DATASET CONTENT
****************

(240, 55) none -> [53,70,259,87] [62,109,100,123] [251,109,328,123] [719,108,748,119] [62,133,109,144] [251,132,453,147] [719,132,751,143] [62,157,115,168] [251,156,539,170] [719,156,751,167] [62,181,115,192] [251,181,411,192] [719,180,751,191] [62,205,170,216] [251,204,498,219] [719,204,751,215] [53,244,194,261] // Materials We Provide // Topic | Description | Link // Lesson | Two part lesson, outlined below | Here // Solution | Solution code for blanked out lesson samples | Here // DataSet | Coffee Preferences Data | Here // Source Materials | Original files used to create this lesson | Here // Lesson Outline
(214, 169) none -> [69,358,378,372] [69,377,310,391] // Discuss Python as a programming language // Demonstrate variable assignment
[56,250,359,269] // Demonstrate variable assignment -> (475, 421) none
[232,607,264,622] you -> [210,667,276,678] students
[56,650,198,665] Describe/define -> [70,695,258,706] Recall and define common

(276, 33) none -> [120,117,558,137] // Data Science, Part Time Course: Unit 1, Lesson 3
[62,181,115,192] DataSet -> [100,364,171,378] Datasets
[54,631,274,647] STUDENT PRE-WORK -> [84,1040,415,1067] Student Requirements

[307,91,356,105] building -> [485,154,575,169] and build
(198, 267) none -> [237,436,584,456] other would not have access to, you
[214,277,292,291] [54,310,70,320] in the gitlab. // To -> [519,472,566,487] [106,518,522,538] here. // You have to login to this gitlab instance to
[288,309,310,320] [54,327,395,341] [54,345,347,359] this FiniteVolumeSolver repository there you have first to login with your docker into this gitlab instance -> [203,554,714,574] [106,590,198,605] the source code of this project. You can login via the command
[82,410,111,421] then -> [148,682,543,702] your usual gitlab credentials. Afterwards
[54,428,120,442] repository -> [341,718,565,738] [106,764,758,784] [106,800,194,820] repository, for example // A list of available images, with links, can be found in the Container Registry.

****************

ABOUT THIS TASK
The result should consist solely of the lines from the one that contains "(276, 33) none" to the last line of the records above, reproduced exactly.

ANSWER SECTION
(276, 33) none -> [120,117,558,137] // Data Science, Part Time Course: Unit 1, Lesson 3
[62,181,115,192] DataSet -> [100,364,171,378] Datasets
[54,631,274,647] STUDENT PRE-WORK -> [84,1040,415,1067] Student Requirements

[307,91,356,105] building -> [485,154,575,169] and build
(198, 267) none -> [237,436,584,456] other would not have access to, you
[214,277,292,291] [54,310,70,320] in the gitlab. // To -> [519,472,566,487] [106,518,522,538] here. // You have to login to this gitlab instance to
[288,309,310,320] [54,327,395,341] [54,345,347,359] this FiniteVolumeSolver repository there you have first to login with your docker into this gitlab instance -> [203,554,714,574] [106,590,198,605] the source code of this project. You can login via the command
[82,410,111,421] then -> [148,682,543,702] your usual gitlab credentials. Afterwards
[54,428,120,442] repository -> [341,718,565,738] [106,764,758,784] [106,800,194,820] repository, for example // A list of available images, with links, can be found in the Container Registry.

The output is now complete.